Ten years ago this month I published a book on social media called Monkeys with Typewriters. It was all about how brilliant the world was going to be once people had the chance to connect. Better communication would lead to an improved, more empathetic society. We would share more ideas, be more innovative, more collaborative.

At the book launch, we talked about whether or not social tools should be allowed at work. We discussed how super-injunctions could no longer stop stories (Carter Ruck had tried and failed to cover up a damaging report on Trafigura) and if social media was simply a “time waster”.

Those were still the hacylon days of tweetups and Barack Obama, the days that gave birth to terms like digital nomads and social business. Everything still felt fresh and experimental, even blogging (just because you can directly post a photo to your blog, doesn’t mean you should).

But, by the end of this decade, it’s clear we took a bad turn somewhere. We’ve ended up with the wrong social media. A sort of Brexit-y, Boaty McBoatface social media that’s come, I guess, from asking the wrong questions. And making the wrong presumptions.
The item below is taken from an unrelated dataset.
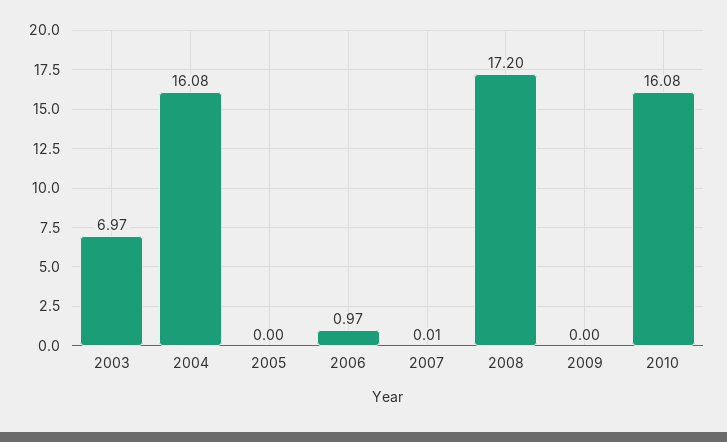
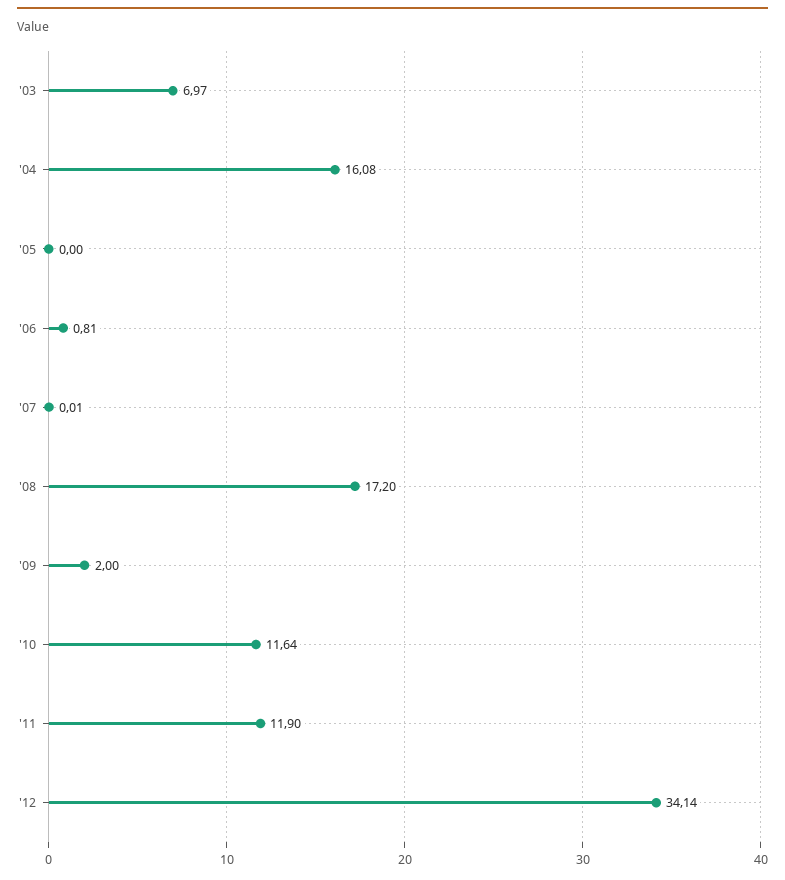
2006: 0.97 -> 0.81
2009: 0 -> 2
2010: 16.08 -> 11.64
'11: none -> 11.9
'12: none -> 34.14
It’s the wrong social media, Gromit!

Technology is only as good as its users, said Joanne Jacobs in a blog post following the Monkeys with Typewriters book launch. In 2009 we didn’t talk much about ethics or think too hard about the wider societal implications or consequences of what we were doing. The “risks” we considered around social media were mostly to do with its impact on productivity and whether employees could be trusted not to tweet anything stupid.

Last year, doteveryone developed a process called consequence scanning. The first step of consequence scanning is to look at the intended and unintended consequences of any new technology. This gives you a framework to build on. Once you’re aware of the consequences, you can create a plan to act, mitigate and monitor: a strategy to change, influence or learn from the real impact of the thing that you’re creating.

The behaviours I wrote about in Monkeys with Typewriters were all positive – if not directly intended – consequences of social media. Ten years on, it’s abundantly clear that for each positive behaviour, there have been unintended – or negative – consequences.

Can we learn from experience?

I took doteveryone’s consequence scanning kit and retro-fitted it to the key behaviours I wrote about ten years ago. Here’s what I’ve come up with so far. The original, positive consequence is in bold; the new, negative ones are in italics. This is an incomplete list and I’d love to know your thoughts and/ or additions.

  1. Co-creation and experimentation: the explosion in mass creativity enabled by standardisaton, remixability and high speed broadband / political discussion is dominated by “wacky” memes and soundbites; democracy threatened by fake news and deep fakes. 
  2. People following their passion: strengthening ideas and sense of self, expressing themselves; building connections with like-minded others through social networks / people existing in their own social media bubbles, fragmentation and polarisation of political and social views; increasingly anti-social behaviour; trolling and cyber-bullying.
  3. Learning and knowledge sharing through wikis, tagging and data that “thinks” / algorithms serving up malicious content, insufficient data leading to bias in machine learning, non-diverse teams building systems that don’t work for everyone; armies of ghost workers employed to clean up data and flag up fake news.
  4. Openness: confessional profiling, blogging and micro-blogging, corporate transparency / unfettered hate-speech; the rise of demagogues (something Andrew Keen warned about); international diplomacy carried out via Twitter; Donald Trump becoming President of the United States; politically-motivated “leaks”.
  5. Listening: reaching important insights and developing ideas through peer-to-peer and many-to-many communications / information overload; impact on mental health and the dangers of too much “listening” for young people; content farms and spam accounts, influencer-led pyramid schemes; influencer-driven cosmetic surgery.
  6. Generosity and collaborative innovation: through open source, crowdsourcing and creative commons licensing / sharing of personal data and blind signing of terms and conditions (TL/DR) leading to data misuse and abuse; the Cambridge Analytica scandal.

Next up: the age of design

The 2010s have seen massive growth in social media and social networking. We had the launches of Pinterest, Instagram, Snapchat, Tinder and Tiktok. Google+, Periscope and Vine have all come and gone. Facebook now has more than 2 billion monthly active users and owns the decade’s top four most downloaded apps. Nearly 60 per cent of the global population is online.

Social media isn’t going away so we must learn to manage it effectively. It needs to be better designed and regulated, its users better educated and its creators more aware of the downsides.

Do we need a concept of “societal experience” (SX) to focus on alongside user experience (UX)? We are living in the age of design, said Luciano Floridi at last year’s Digital Ethics Summit: we’ve built everything we need, we just have to think about how it all fits better together. That’s what the 2020s have to be about.